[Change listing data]

((

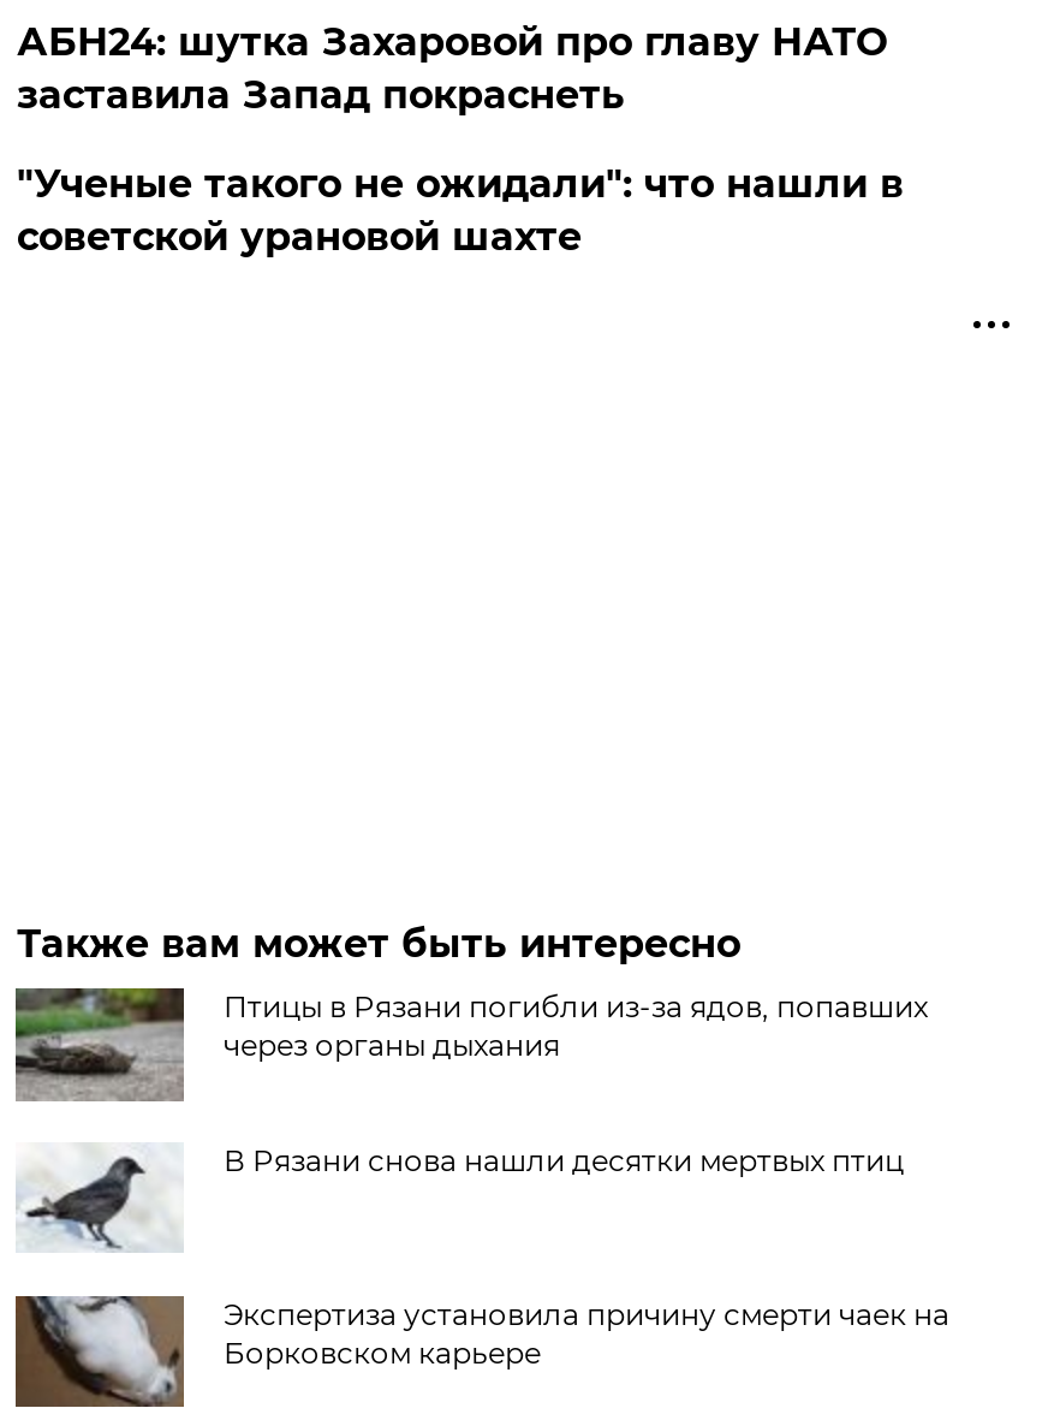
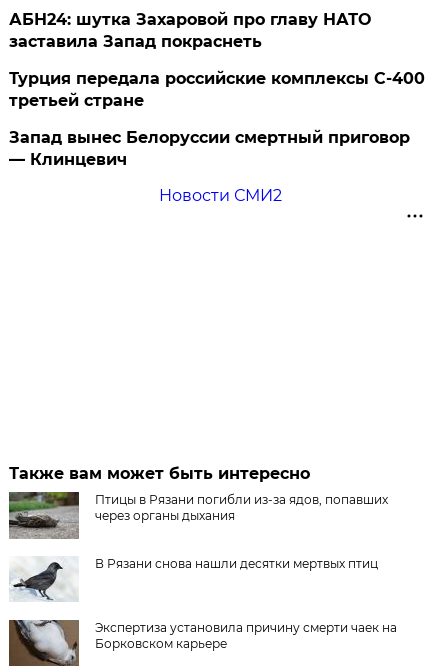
[17,161,904,259] "Ученые такого не ожидали": что нашли в | советской урановой шахте -> [9,69,425,205] Турция передала российские комплексы С-400 | третьей стране | Запад вынес Белоруссии смертный приговор | — Клинцевич | Новости СМИ2

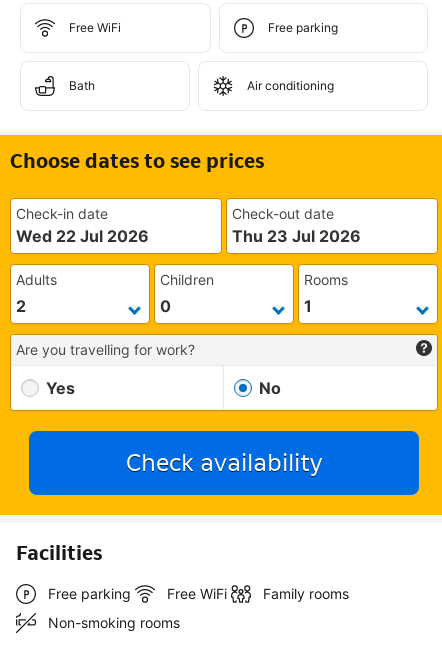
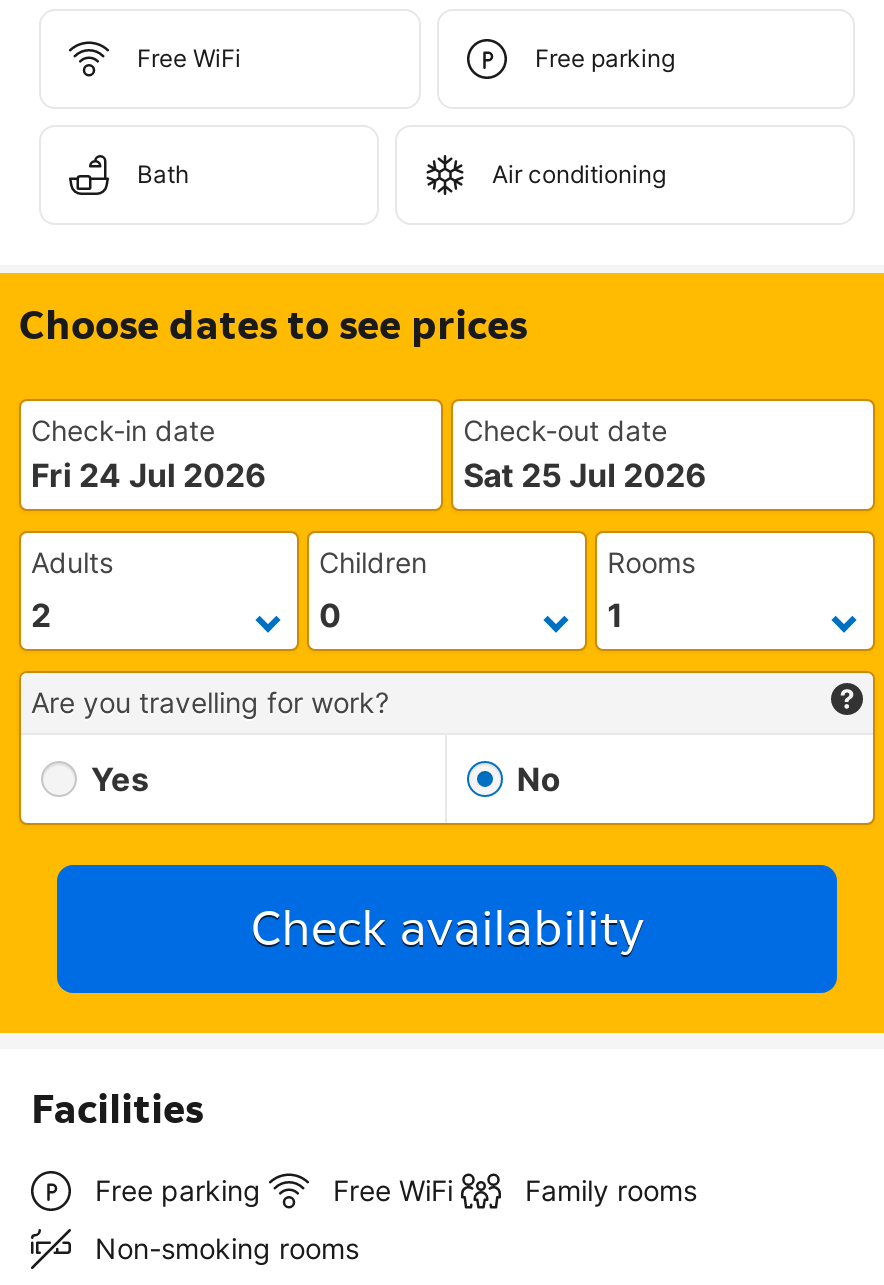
[16,226,149,246] Wed 22 Jul 2026 -> [31,455,267,495] Fri 24 Jul 2026
[232,226,361,246] Thu 23 Jul 2026 -> [463,455,707,495] Sat 25 Jul 2026

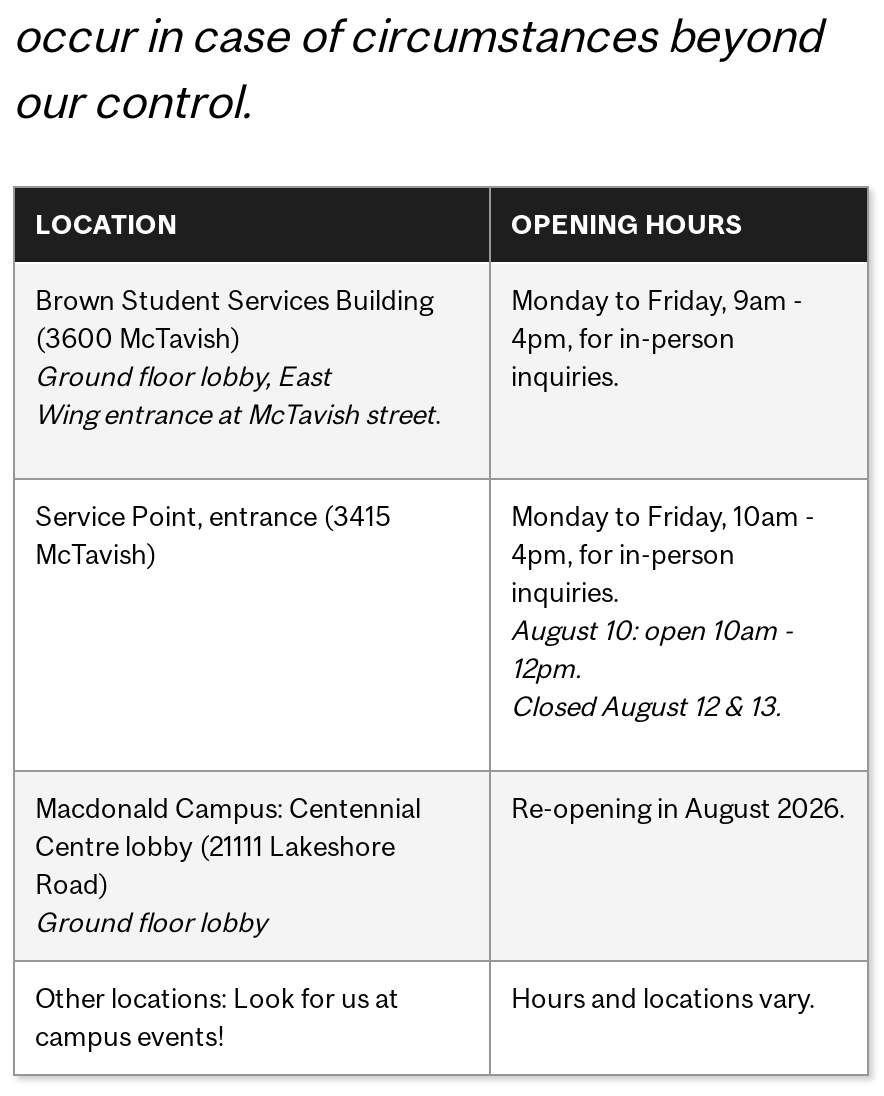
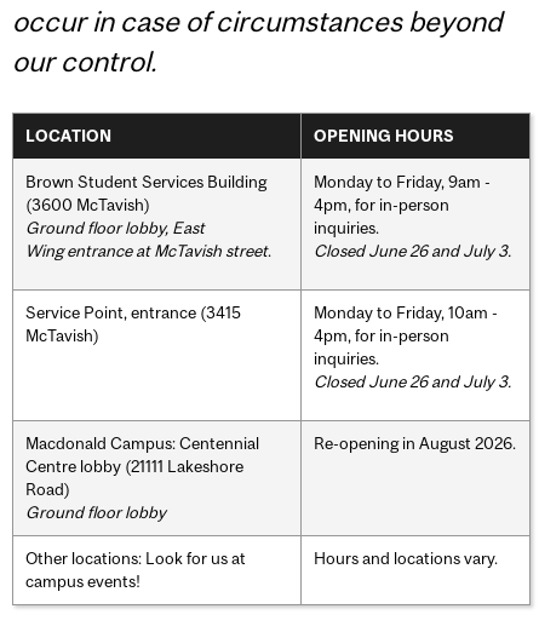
none -> [314,240,511,260] Closed June 26 and July 3.
[511,613,793,721] August 10: open 10am - | 12pm. | Closed August 12 & 13. -> [314,371,511,391] Closed June 26 and July 3.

))

### Work instruction
Word for word, please reproduce each entry above and leave out every picture.

### Result of the task
[17,161,904,259] "Ученые такого не ожидали": что нашли в | советской урановой шахте -> [9,69,425,205] Турция передала российские комплексы С-400 | третьей стране | Запад вынес Белоруссии смертный приговор | — Клинцевич | Новости СМИ2

[16,226,149,246] Wed 22 Jul 2026 -> [31,455,267,495] Fri 24 Jul 2026
[232,226,361,246] Thu 23 Jul 2026 -> [463,455,707,495] Sat 25 Jul 2026

none -> [314,240,511,260] Closed June 26 and July 3.
[511,613,793,721] August 10: open 10am - | 12pm. | Closed August 12 & 13. -> [314,371,511,391] Closed June 26 and July 3.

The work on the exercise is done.